First off, let me say that I'm deeply sorry for the loss of your son. You don't know me. But I am a Morris resident and found your story when researching information on what was going on with my own daughter. When your last name sounded familiar from the area, I was dumbfounded to read that you were from these parts. I will make it short. My daughter was born with 22q deletion syndrome which wasn't diagnosed until fifth grade. We just knew that she had a lot of physical abnormalities and learning disabilities. This past year, on the second day of her senior year in high school, she started having severe delusions and anger. She was never an angry person, always very sweet. We had her committed as she was trying to hurt me and talking about suicide. She has since been diagnosed with schizophrenia and bipolar disorder. It was the one possibility that may occur as part of her genetic syndrome that we prayed would not be a part of her story. I had a large pool of friends and lost most of my close girl friends after her diagnosis. No more phone calls or texts to see how we were doing. No meals brought over when she was in the hospital as was done when she had open heart surgery. My friends scattered and I lost my "support structure." I am a pharmacist and had to give up my position in order to care for her needs. It's been the roughest thing we have ever gone through. Sue Paulson was my daughter’s special Ed teacher for many years and found it to be another interesting coincidence that she's part of your family. I just wanted you to know that from a mom to a mom, I appreciate all that you've done to raise awareness for mental health issues. I understand much of what was written in the USA article. So much work needs to be done in the mental illness area. Best wishes.
I am so sorry for your loss. My son is following, being dragged through a similar situation. I really appreciate your offering families a place to stay and the incredible notebook....I have information scattered about. We need more options within the community when people get out of hospitals...to help rebuild a crumbled life. To give our children what your son wanted....or at least to help provide the opportunities.

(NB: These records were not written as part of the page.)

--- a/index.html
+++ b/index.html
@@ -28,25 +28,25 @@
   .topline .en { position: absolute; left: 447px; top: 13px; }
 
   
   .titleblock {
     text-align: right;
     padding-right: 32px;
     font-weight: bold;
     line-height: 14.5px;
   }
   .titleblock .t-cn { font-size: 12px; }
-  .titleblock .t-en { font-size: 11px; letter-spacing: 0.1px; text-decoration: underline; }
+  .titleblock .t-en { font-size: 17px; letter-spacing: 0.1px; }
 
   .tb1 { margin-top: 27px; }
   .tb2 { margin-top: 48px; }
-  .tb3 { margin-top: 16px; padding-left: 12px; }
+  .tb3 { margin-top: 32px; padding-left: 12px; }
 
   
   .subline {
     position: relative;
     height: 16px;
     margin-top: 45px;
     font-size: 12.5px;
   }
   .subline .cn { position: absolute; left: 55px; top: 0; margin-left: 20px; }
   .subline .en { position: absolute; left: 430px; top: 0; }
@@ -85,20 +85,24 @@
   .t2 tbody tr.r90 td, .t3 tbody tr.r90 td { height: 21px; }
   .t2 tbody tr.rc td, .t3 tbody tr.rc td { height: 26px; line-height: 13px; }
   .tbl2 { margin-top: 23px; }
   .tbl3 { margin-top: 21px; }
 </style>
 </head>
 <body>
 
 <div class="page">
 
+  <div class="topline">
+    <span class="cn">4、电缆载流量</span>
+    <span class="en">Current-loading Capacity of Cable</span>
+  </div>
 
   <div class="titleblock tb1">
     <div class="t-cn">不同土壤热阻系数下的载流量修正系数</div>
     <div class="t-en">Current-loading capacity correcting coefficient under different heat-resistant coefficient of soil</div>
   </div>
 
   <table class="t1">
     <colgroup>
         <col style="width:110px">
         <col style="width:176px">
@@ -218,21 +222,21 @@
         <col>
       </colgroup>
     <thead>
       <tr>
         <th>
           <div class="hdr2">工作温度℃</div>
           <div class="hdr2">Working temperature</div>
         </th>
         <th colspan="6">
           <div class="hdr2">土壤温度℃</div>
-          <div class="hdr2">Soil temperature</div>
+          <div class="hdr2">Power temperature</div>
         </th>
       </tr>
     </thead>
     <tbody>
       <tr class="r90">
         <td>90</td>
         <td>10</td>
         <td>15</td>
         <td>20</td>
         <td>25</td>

They decided to change my sons med. He got worse and worse in the hospital and then he hit someone and they put him in solitary confinement which they call Therapeutic quiet. He has been there for five weeks. Mattress on floor, eating food with his hands. We said he would need help to get beyond this, just like every time he has gone into the hospital for help and they do outrageously inhumane things to him in the name of good. I am trying to focus on what they can do, and I certainly don't want forced treatment in any way. This is his life, and he was having difficulties before this all started but since taking meds everything has happened. As you know there are many parents like us. My belief is we need to speak together to find better ways, not just chemical prisons.